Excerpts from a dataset
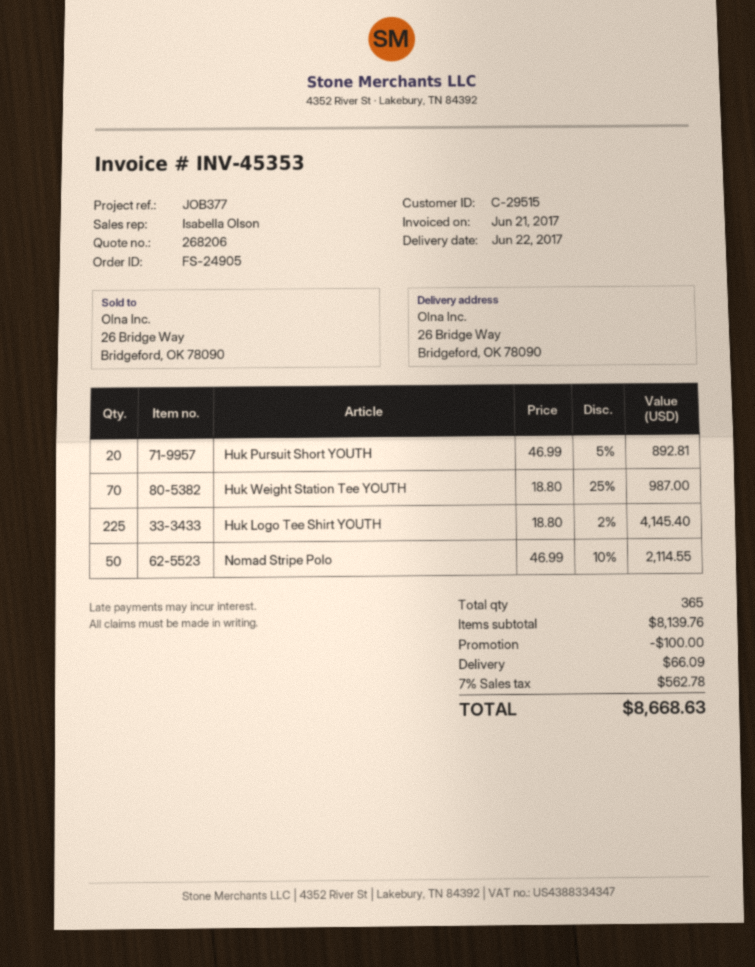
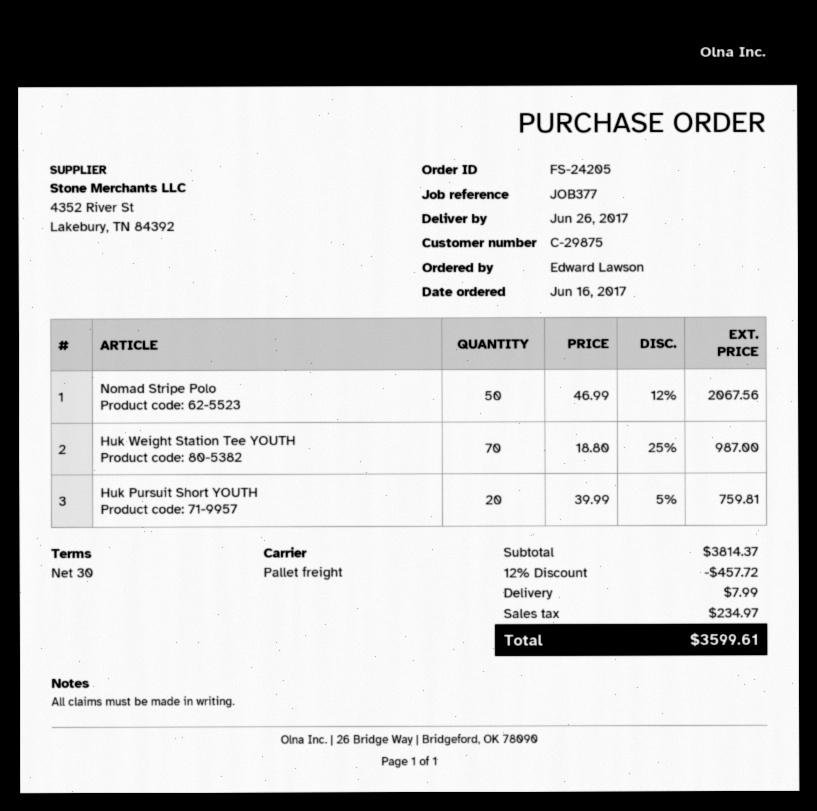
order number: FS-24905 -> FS-24205
delivery date: 2017-06-22 -> 2017-06-26
customer number: C-29515 -> C-29875
Huk Pursuit Short YOUTH: 20 x 46.99 - 5% = 892.81 -> 20 x 39.99 - 5% = 759.81
Huk Logo Tee Shirt YOUTH: 225 x 18.80 - 2% = 4145.40 -> none
Nomad Stripe Polo: 50 x 46.99 - 10% = 2114.55 -> 50 x 46.99 - 12% = 2067.56
subtotal: 8139.76 -> 3814.37
discount: 100.00 -> 457.72
shipping: 66.09 -> 7.99
tax: 562.78 -> 234.97
total: 8668.63 -> 3599.61

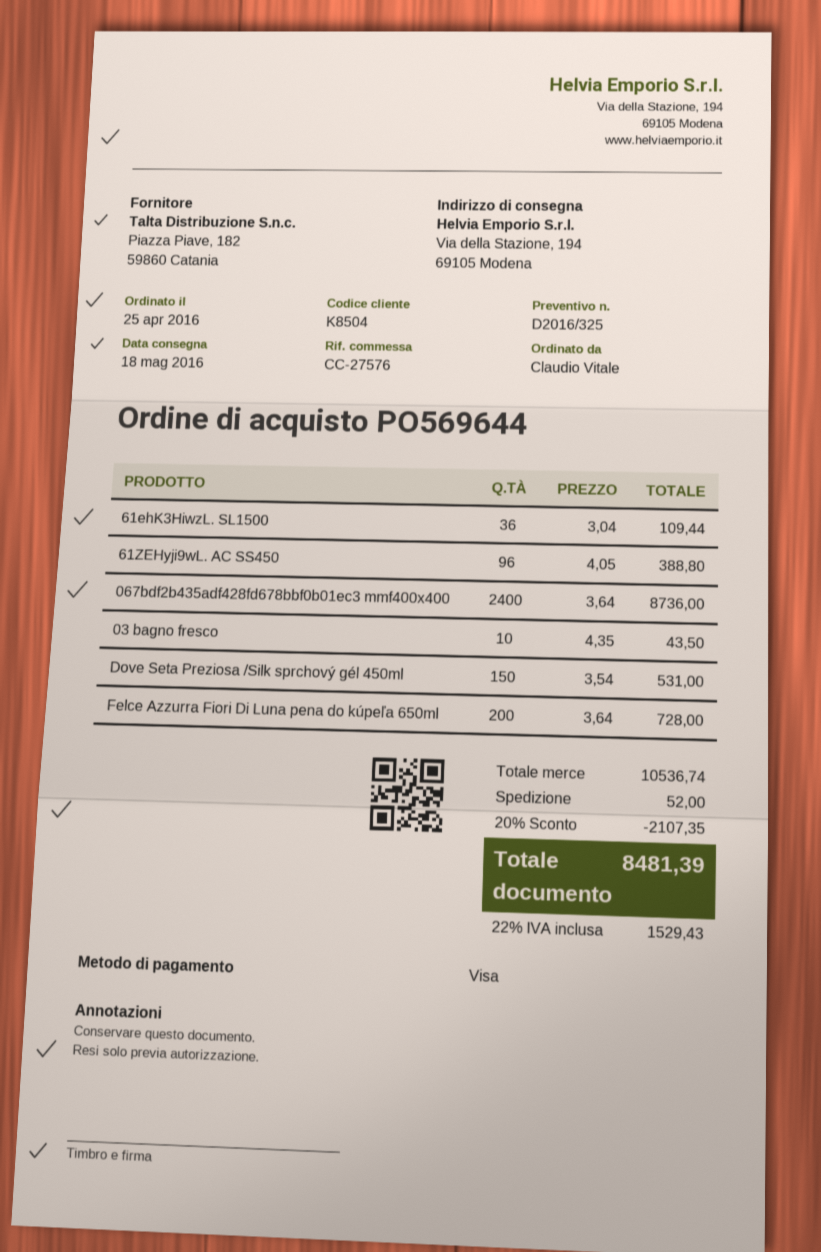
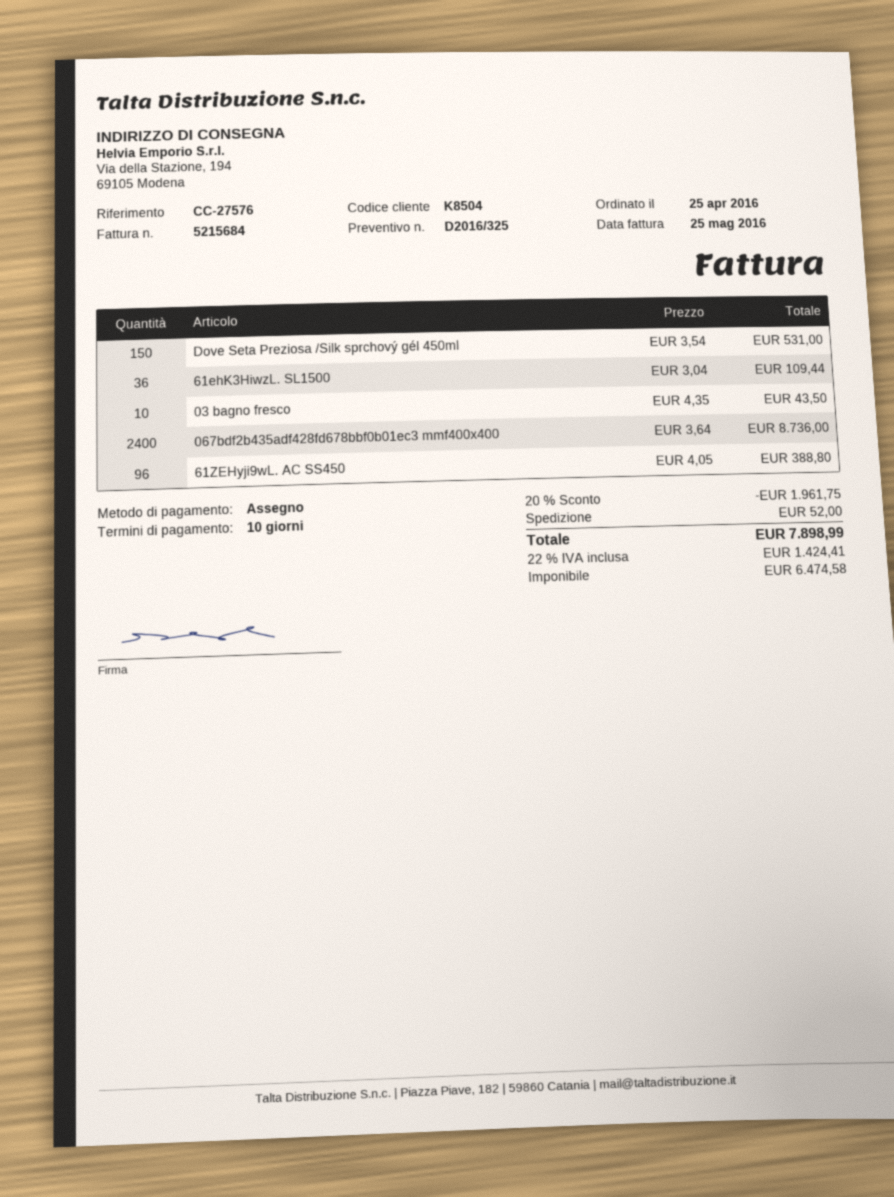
payment method: Visa -> cheque
Felce Azzurra Fiori Di Luna pena do kúpeľa 650ml: 200 x 3.64 = 728.00 -> none
discount: 20% = 2107.35 -> 20% = 1961.75
tax: 22% = 1529.43 -> 22% = 1424.41
total: 8481.39 -> 7898.99

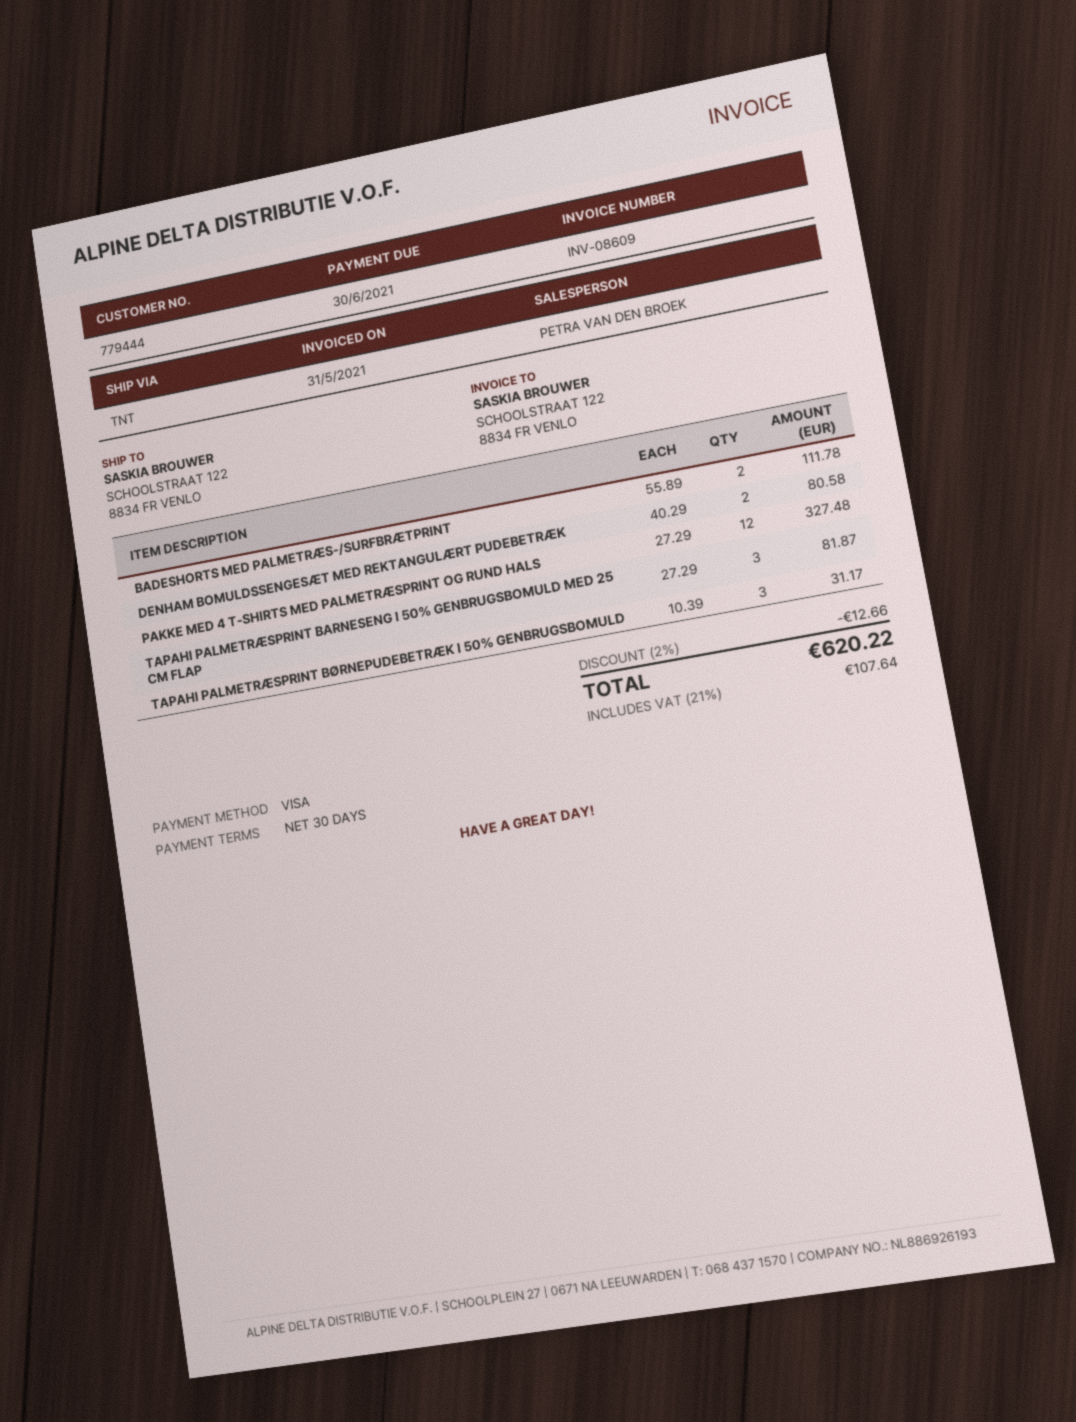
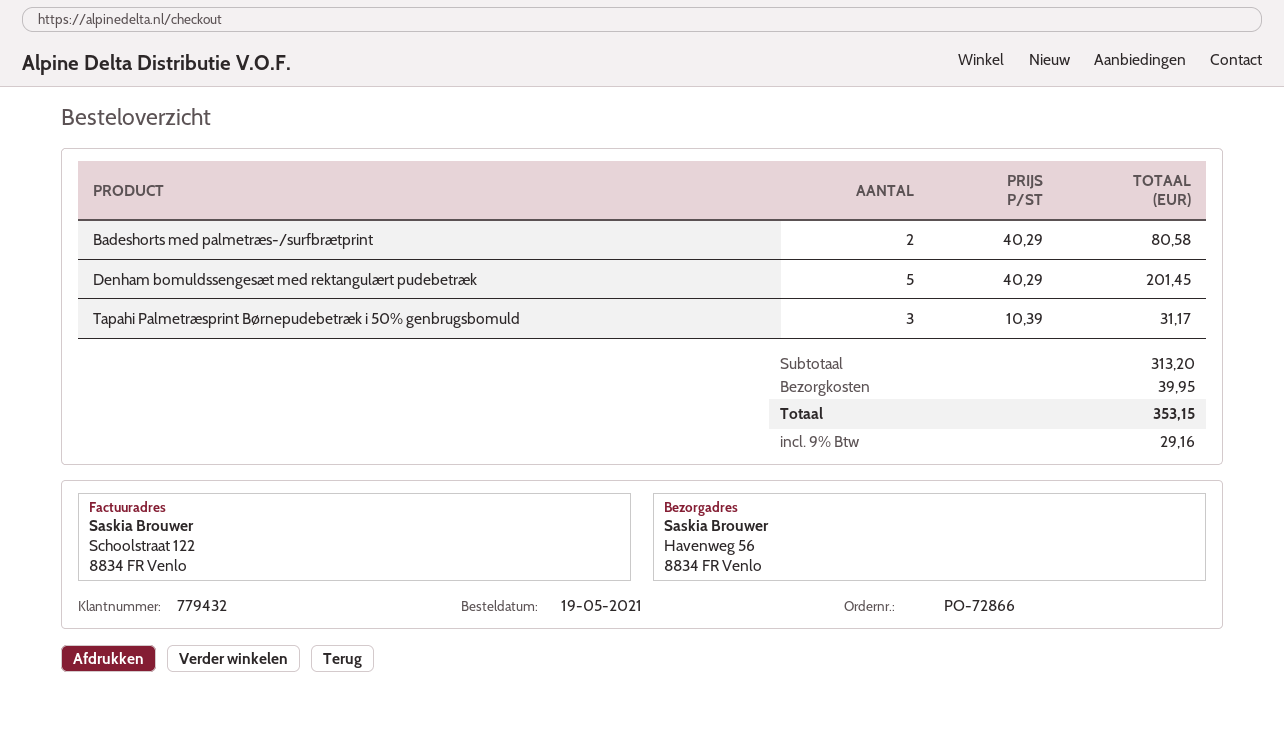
customer number: 779444 -> 779432
ship to: SCHOOLSTRAAT 122, 8834 FR VENLO -> Havenweg 56, 8834 FR Venlo
BADESHORTS MED PALMETRÆS-/SURFBRÆTPRINT: 2 x 55.89 = 111.78 -> 2 x 40.29 = 80.58
DENHAM BOMULDSSENGESÆT MED REKTANGULÆRT PUDEBETRÆK: 2 x 40.29 = 80.58 -> 5 x 40.29 = 201.45
PAKKE MED 4 T-SHIRTS MED PALMETRÆSPRINT OG RUND HALS: 12 x 27.29 = 327.48 -> none
TAPAHI PALMETRÆSPRINT BARNESENG I 50% GENBRUGSBOMULD MED 25 CM FLAP: 3 x 27.29 = 81.87 -> none
discount: 2% = 12.66 -> none
shipping: none -> 39.95
tax: 21% = 107.64 -> 9% = 29.16
total: 620.22 -> 353.15

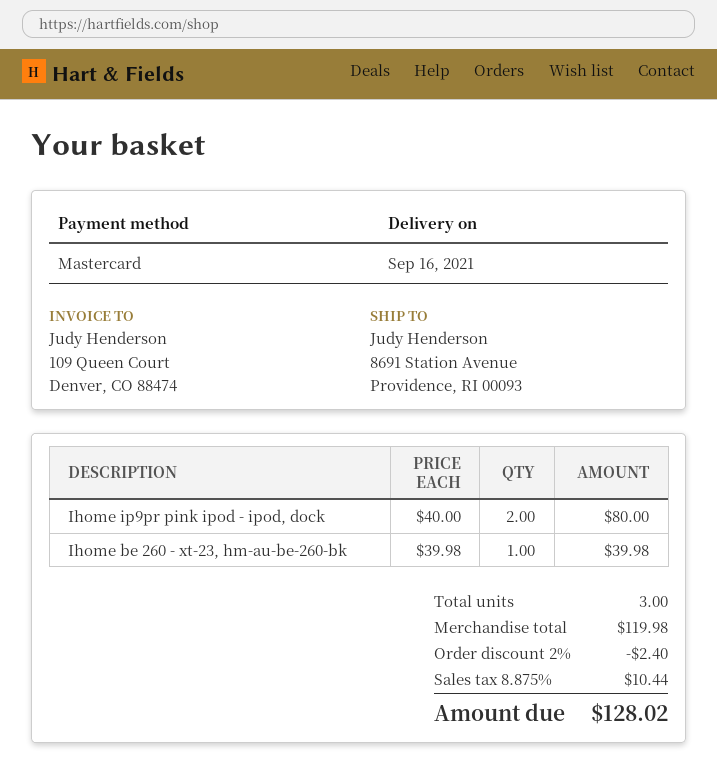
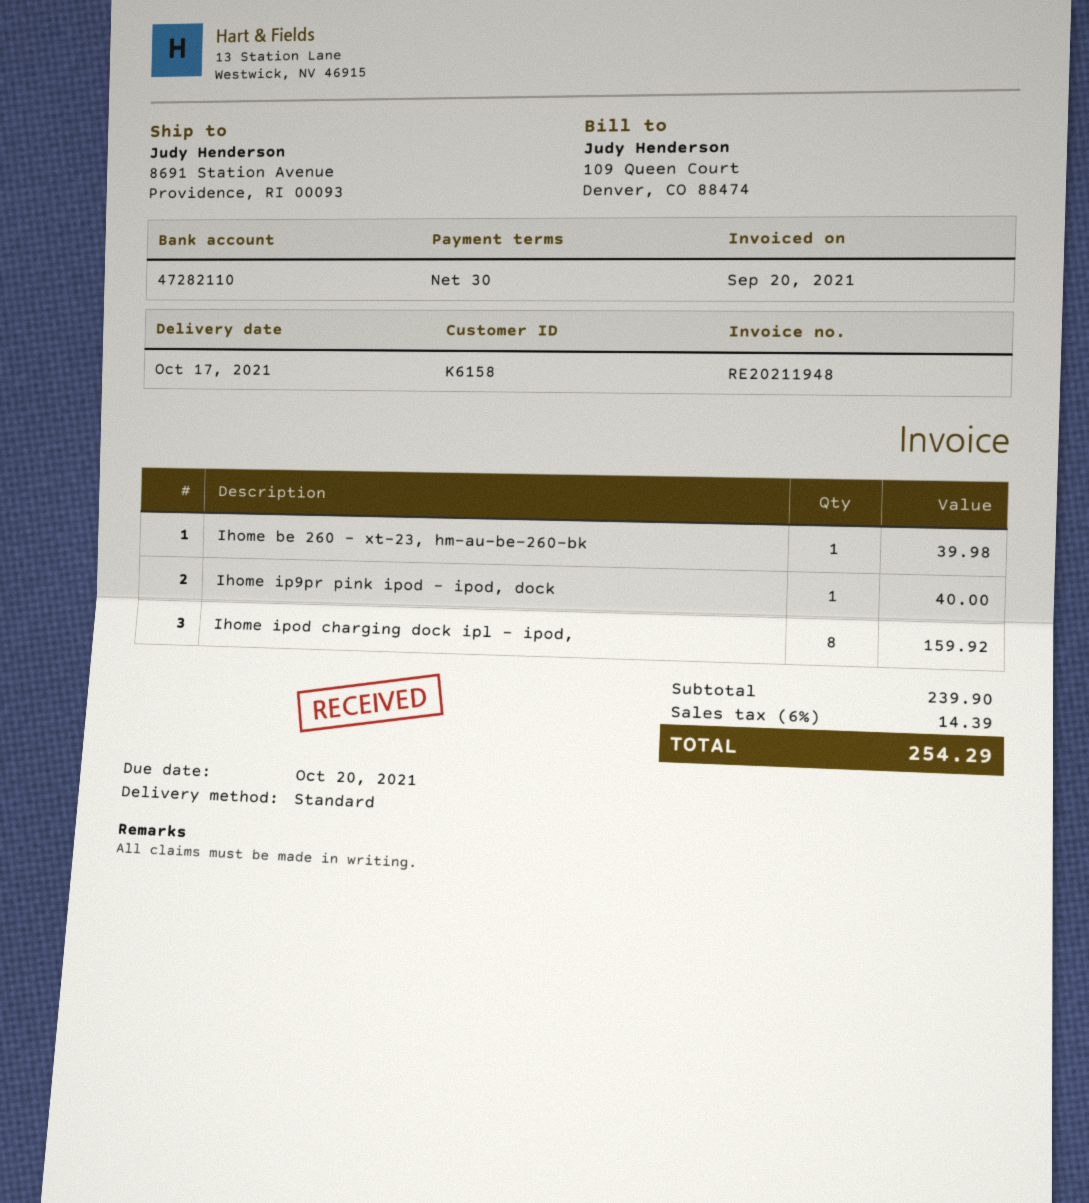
delivery date: 2021-09-16 -> 2021-10-17
Ihome ip9pr pink ipod - ipod, dock: 2 for 80.00 -> 1 for 40.00
Ihome ipod charging dock ipl - ipod,: none -> 8 for 159.92
subtotal: 119.98 -> 239.90
discount: 2% = 2.40 -> none
tax: 8.875% = 10.44 -> 6% = 14.39
total: 128.02 -> 254.29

> Exercise description
Say how many lines of the data hold the string "ipod". Reply with the number alone.

> Result of the exercise
2